*** EXERCISE INPUT Section Begins ***

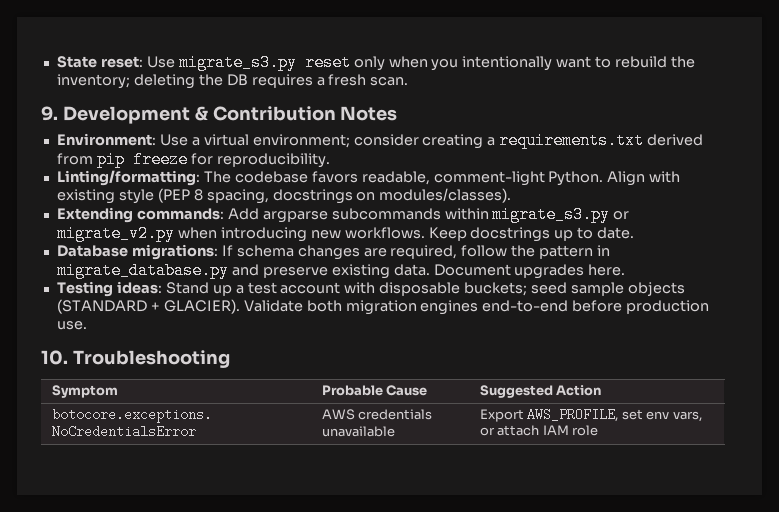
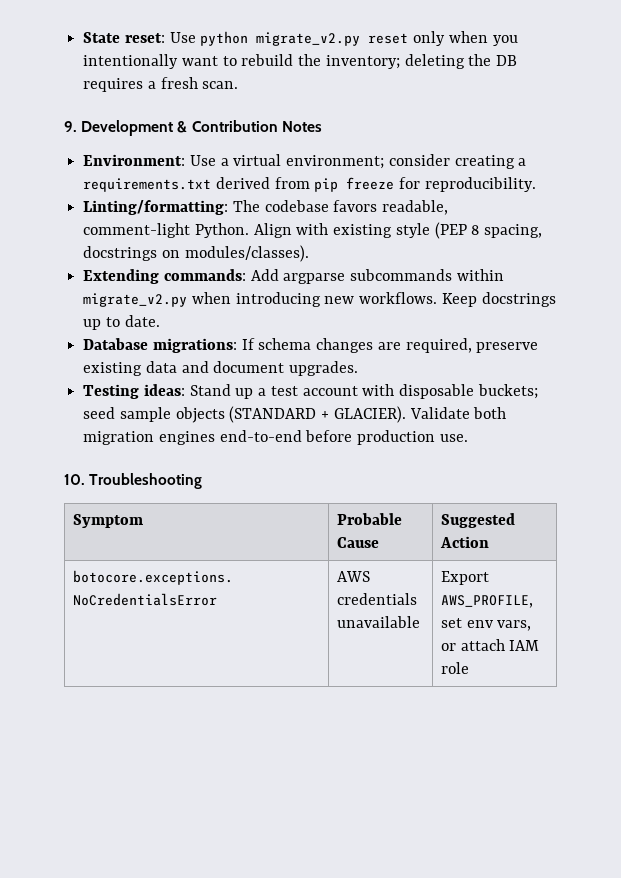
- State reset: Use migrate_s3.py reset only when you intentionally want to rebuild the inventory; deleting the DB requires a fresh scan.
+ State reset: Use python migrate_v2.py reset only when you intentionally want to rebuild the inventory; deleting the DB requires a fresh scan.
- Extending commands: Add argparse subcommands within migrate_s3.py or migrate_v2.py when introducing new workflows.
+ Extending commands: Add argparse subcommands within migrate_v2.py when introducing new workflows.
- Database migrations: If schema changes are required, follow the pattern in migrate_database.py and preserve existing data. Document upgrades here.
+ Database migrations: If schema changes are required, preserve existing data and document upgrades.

*** EXERCISE INPUT Section Ends ***

* _YOUR OBJECTIVE_
Give only the lines from the one holding "- Extending commands: Add" through the one holding "within migrate_v2.py when introducing new workflows.", each restated exactly as it appears above.

* _OUTPUT_
- Extending commands: Add argparse subcommands within migrate_s3.py or migrate_v2.py when introducing new workflows.
+ Extending commands: Add argparse subcommands within migrate_v2.py when introducing new workflows.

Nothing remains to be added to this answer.